Bitcoin (BTC) fell sharply this week to reach a low of $26,700 on May 12. This is the lowest price that it’s seen since December 2020.
Bitcoin had been trading inside a long-term ascending parallel channel since May 2021. In January 2022 BTC rebounded from the support line of the channel and reached a local high of $48,189 on March 28.
The price has been falling since then, however, and it broke down from the support line of the channel during the week of May 9-16.
Technical indicators are bearish. This is evident by the decreasing RSI, which is now considerably below 50 (red icon). Additionally, the weekly volume has been massive during the drop, despite there being several days left until the close.
Daily breakdown
The daily chart shows that BTC has been falling at an accelerated rate since breaking down from a shorter-term channel on May 5 (red icon).
On May 10, BTC rebounded off the $30,500 horizontal support area, which had been in place since May 2021. However, the bounce was short-lived and the price broke down on May 11 and has now reached a long-term low of $26,700.
Despite the daily RSI being extremely oversold, it has not generated any bullish divergence yet.
The two-hour chart shows that the price has been stuck beneath a steep descending resistance line since May 5.
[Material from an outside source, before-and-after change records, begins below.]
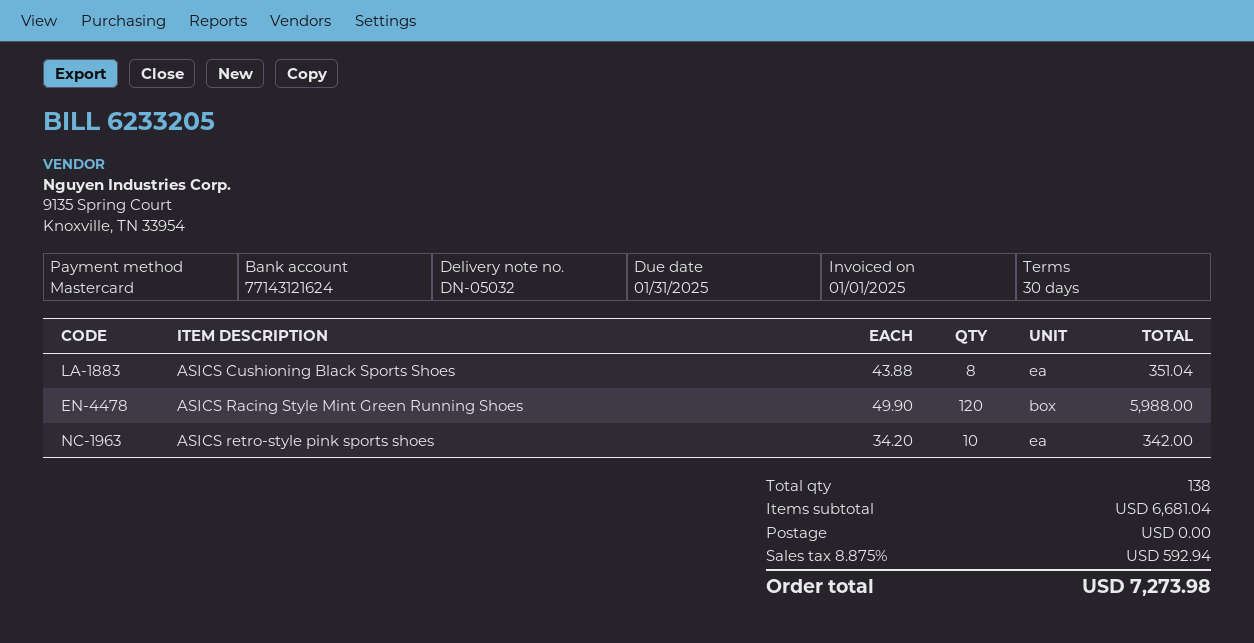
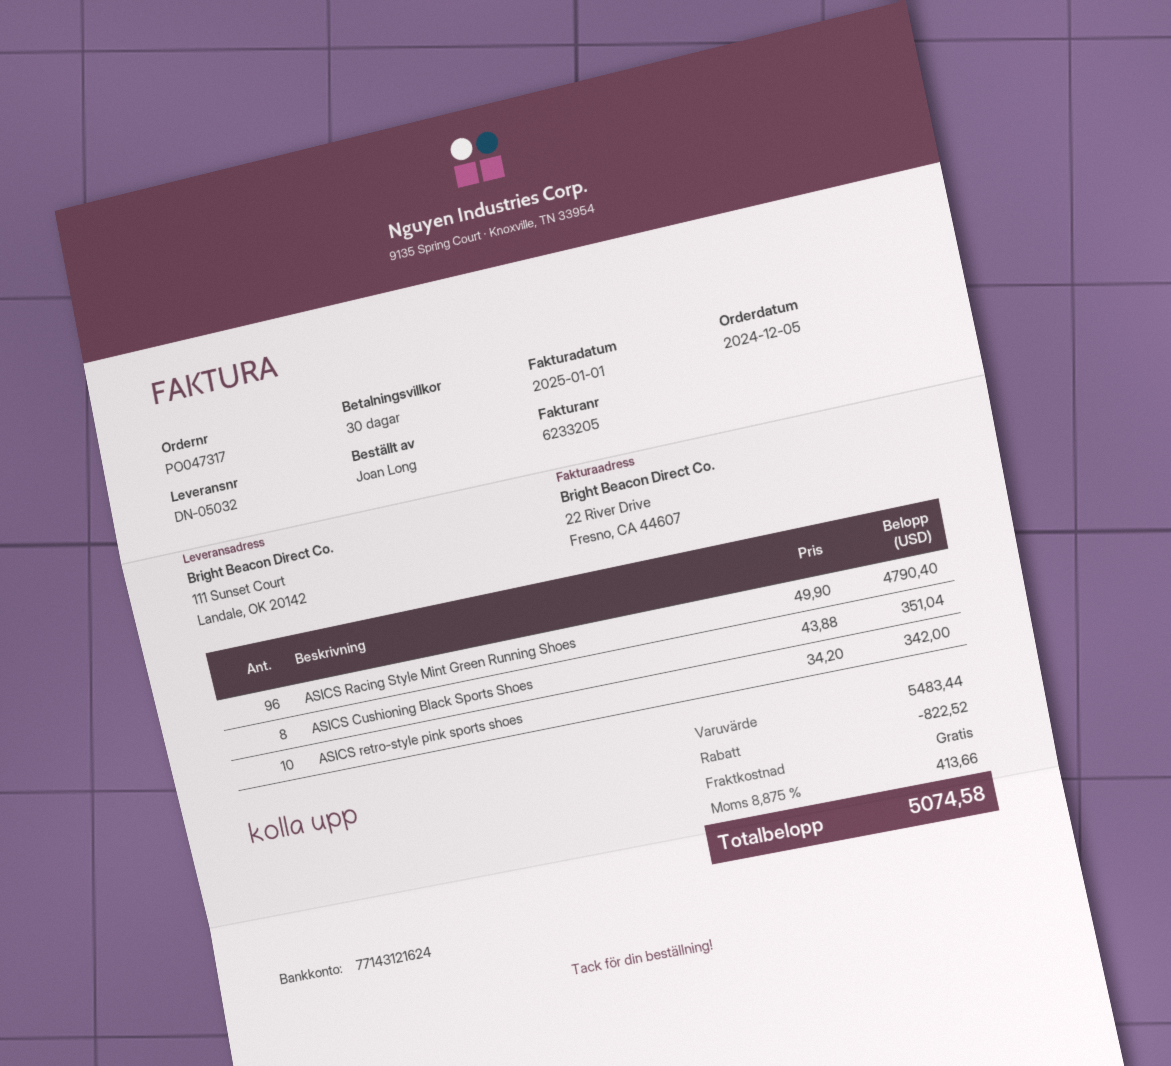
ASICS Racing Style Mint Green Running Shoes: 120 x 49.90 = 5988.00 -> 96 x 49.90 = 4790.40
subtotal: 6681.04 -> 5483.44
discount: none -> 822.52
tax: 8.875% = 592.94 -> 8.875% = 413.66
total: 7273.98 -> 5074.58

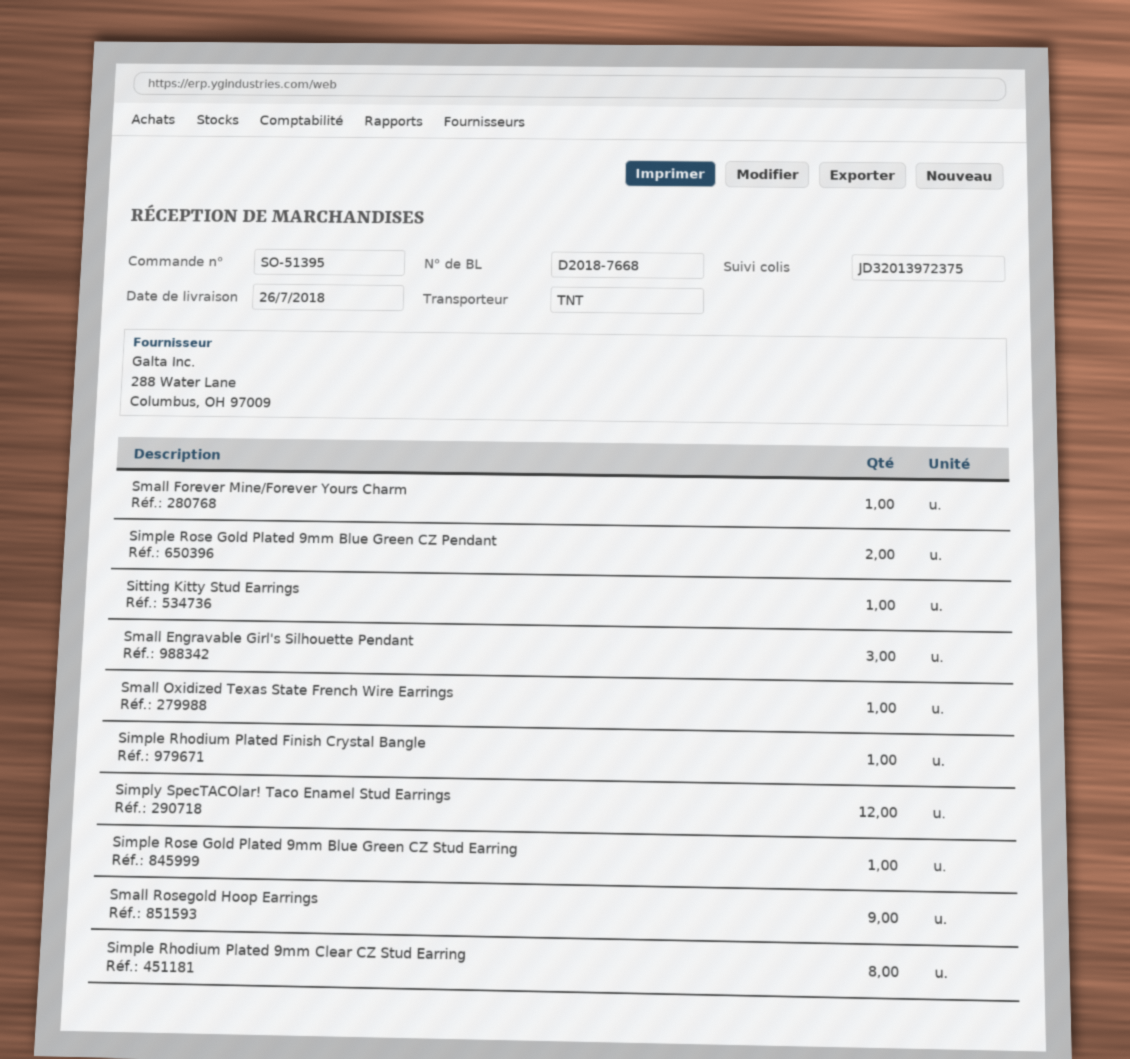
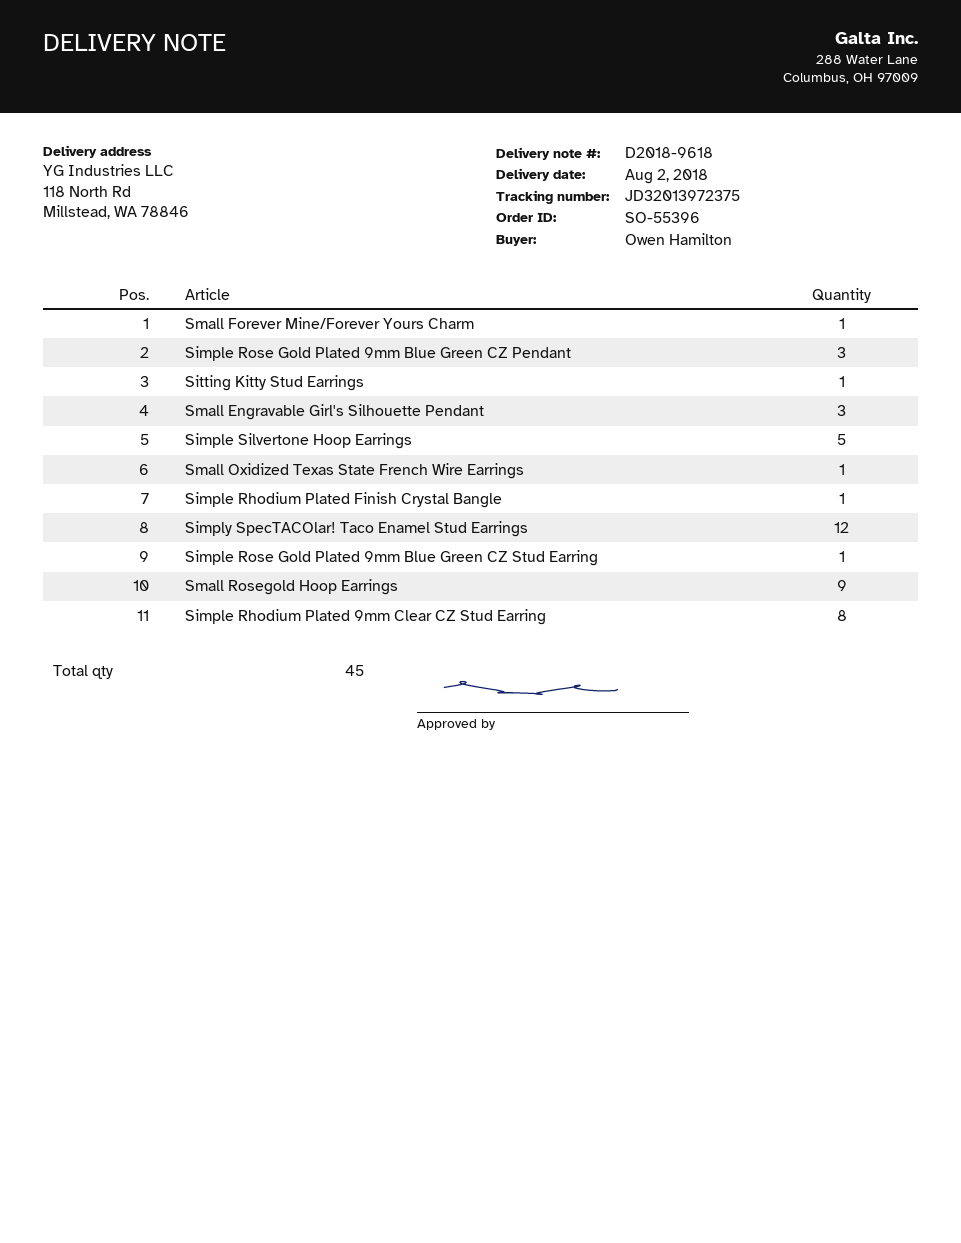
order number: SO-51395 -> SO-55396
delivery note number: D2018-7668 -> D2018-9618
delivery date: 2018-07-26 -> 2018-08-02
Simple Rose Gold Plated 9mm Blue Green CZ Pendant: 2 -> 3
Simple Silvertone Hoop Earrings: none -> 5

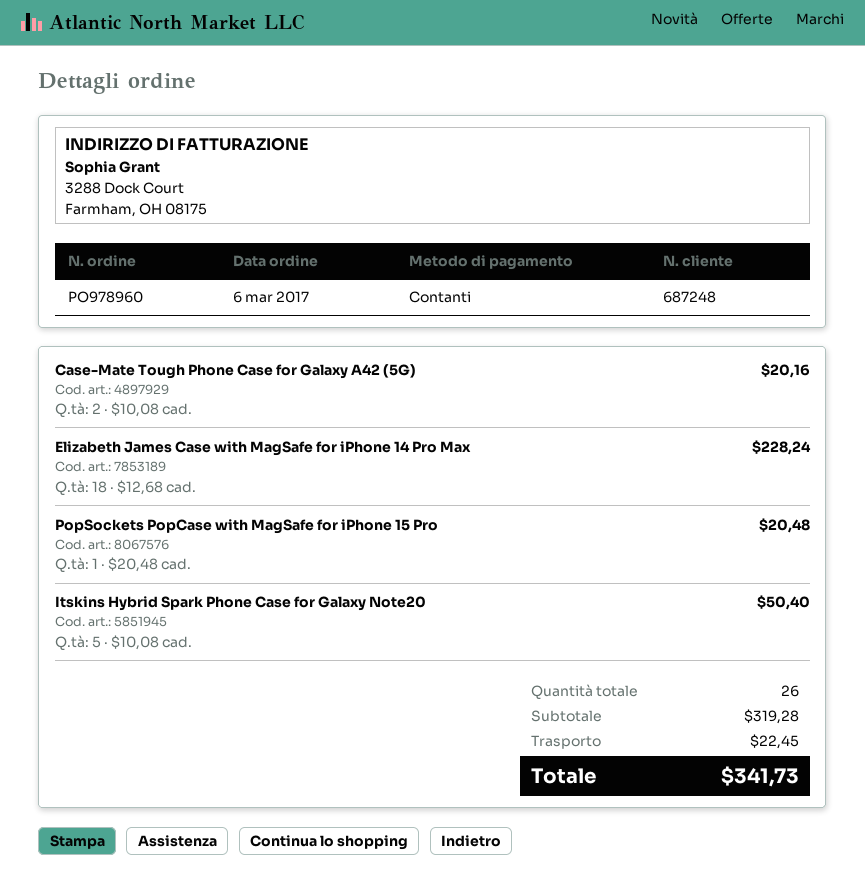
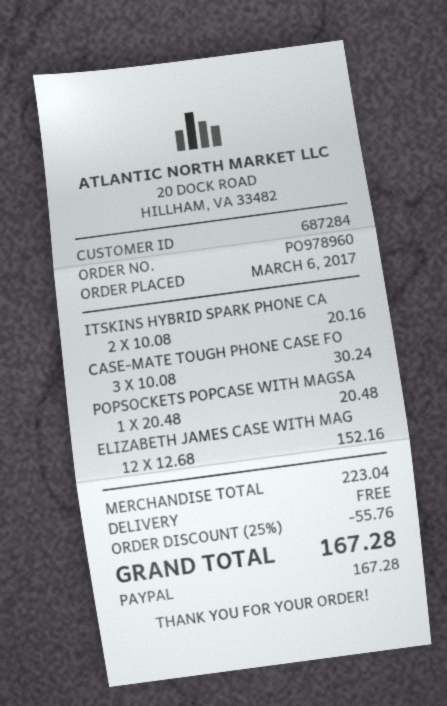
customer number: 687248 -> 687284
payment method: cash -> PayPal
Case-Mate Tough Phone Case for Galaxy A42 (5G): 2 x 10.08 = 20.16 -> 3 x 10.08 = 30.24
Elizabeth James Case with MagSafe for iPhone 14 Pro Max: 18 x 12.68 = 228.24 -> 12 x 12.68 = 152.16
Itskins Hybrid Spark Phone Case for Galaxy Note20: 5 x 10.08 = 50.40 -> 2 x 10.08 = 20.16
subtotal: 319.28 -> 223.04
discount: none -> 25% = 55.76
shipping: 22.45 -> 0.00
total: 341.73 -> 167.28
Unlike the daily chart, the RSI is more bullish, since it has broken out above its trendline and has generated a bullish divergence. Nevertheless, this is not nearly enough to counteract the bearish readings from the weekly and daily charts.
BTC wave count analysis
The most likely wave count suggests BTC is in the C wave of an A-B-C corrective structure (red), which has been in place since the November 2021 all-time high.
Giving waves A and C a 1:0.61 ratio would lead to a low of $25,950. If a bottom is not reached there, a 1:1 ratio could find a low being reached near $12,100.